# Exercise details
The required result is the exact run of lines beginning at the one containing "Impermeabile maxi taglia" and ending at the last line of the entries.

### Data listing ###

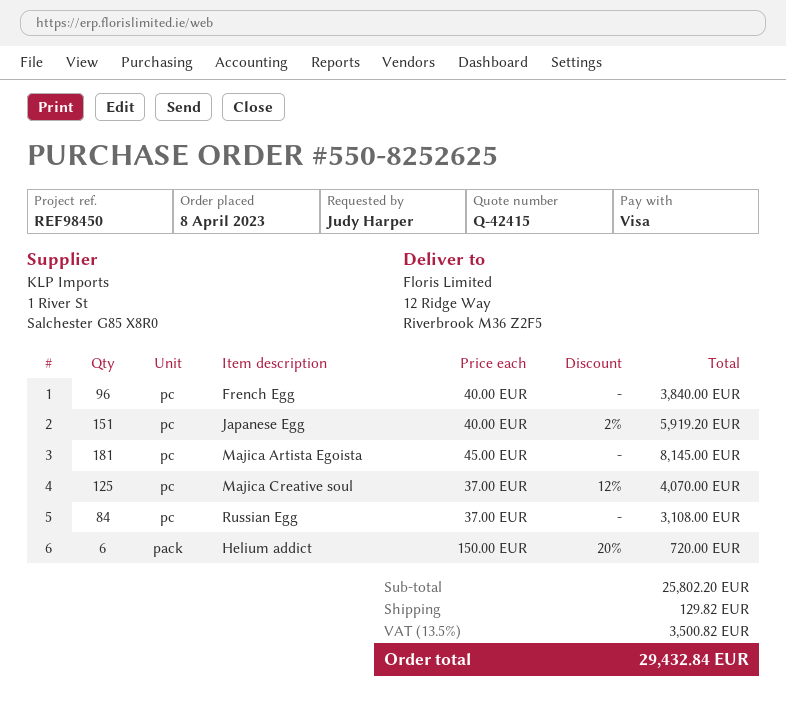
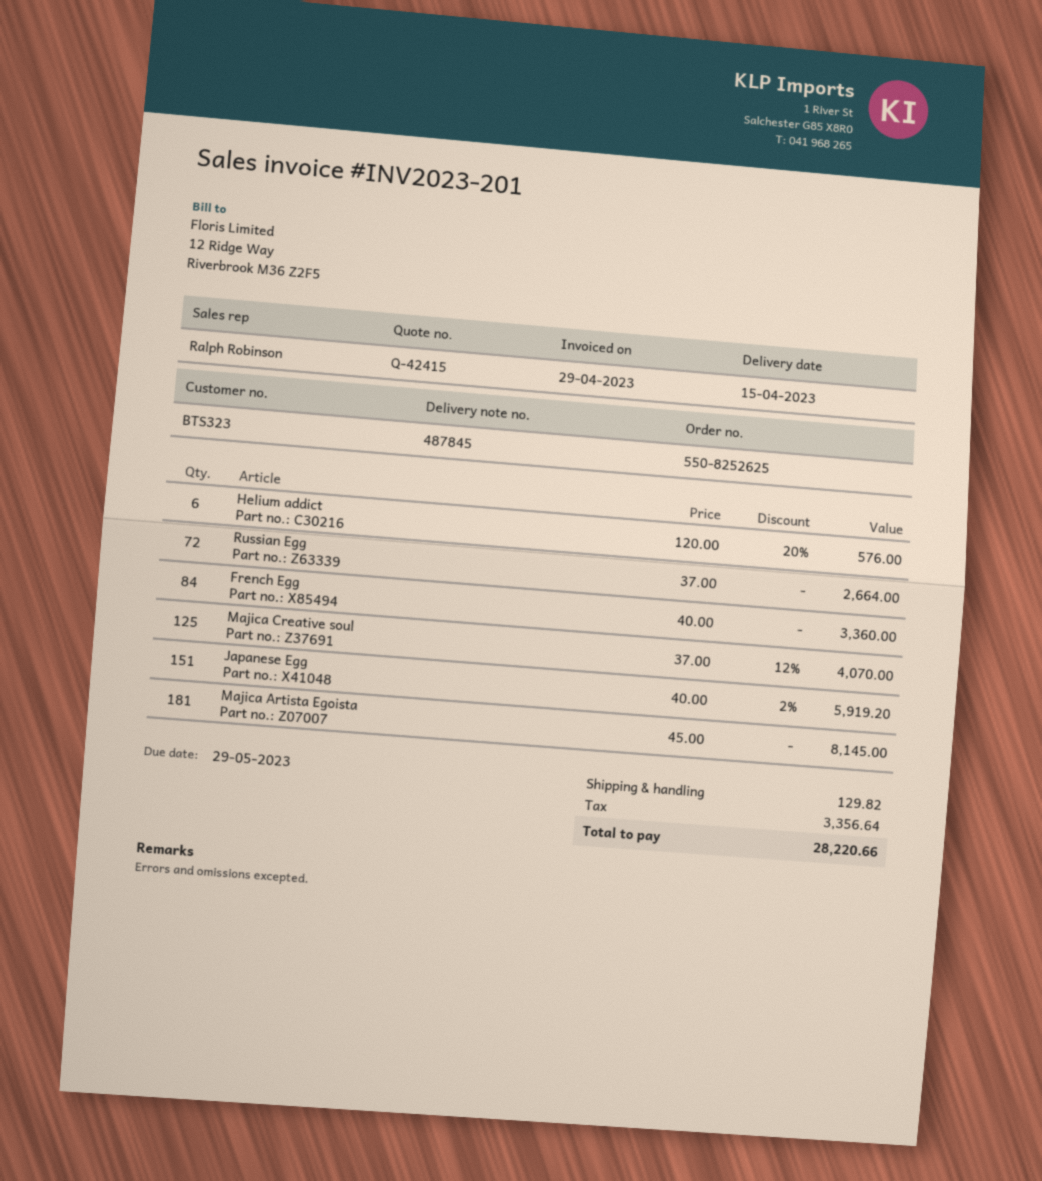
French Egg: 96 x 40.00 = 3840.00 -> 84 x 40.00 = 3360.00
Russian Egg: 84 x 37.00 = 3108.00 -> 72 x 37.00 = 2664.00
Helium addict: 6 x 150.00 - 20% = 720.00 -> 6 x 120.00 - 20% = 576.00
tax: 3500.82 -> 3356.64
total: 29432.84 -> 28220.66

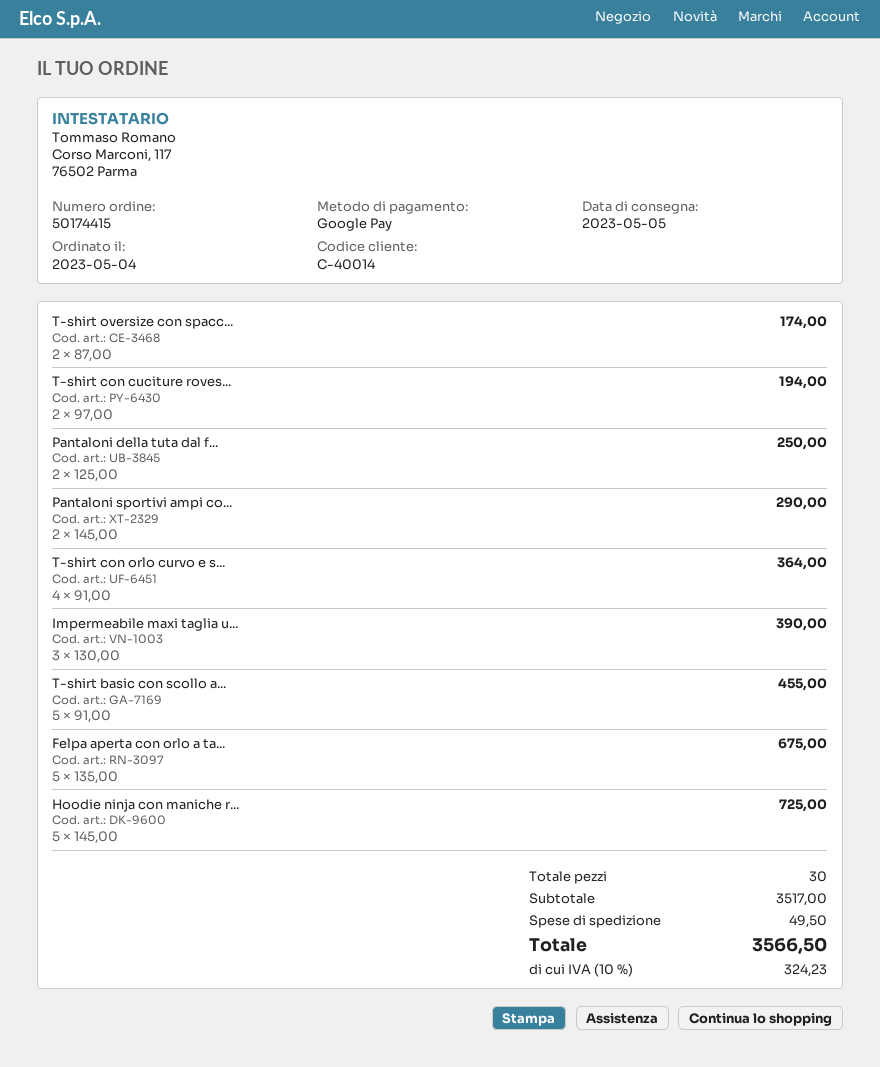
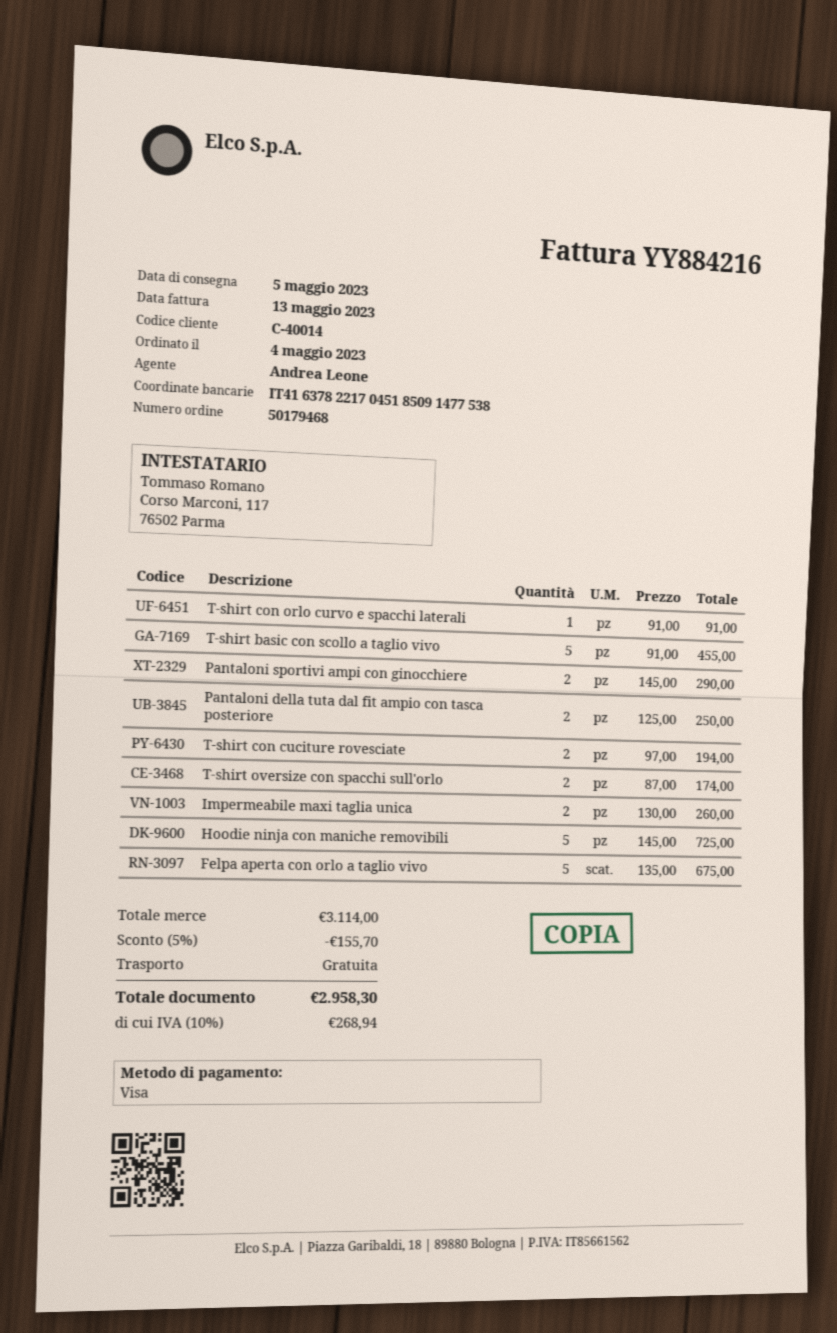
order number: 50174415 -> 50179468
payment method: Google Pay -> Visa
T-shirt con orlo curvo e s...: 4 x 91.00 = 364.00 -> 1 x 91.00 = 91.00
Impermeabile maxi taglia u...: 3 x 130.00 = 390.00 -> 2 x 130.00 = 260.00
subtotal: 3517.00 -> 3114.00
discount: none -> 5% = 155.70
shipping: 49.50 -> 0.00
tax: 10% = 324.23 -> 10% = 268.94
total: 3566.50 -> 2958.30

###

# Result of this task
Impermeabile maxi taglia u...: 3 x 130.00 = 390.00 -> 2 x 130.00 = 260.00
subtotal: 3517.00 -> 3114.00
discount: none -> 5% = 155.70
shipping: 49.50 -> 0.00
tax: 10% = 324.23 -> 10% = 268.94
total: 3566.50 -> 2958.30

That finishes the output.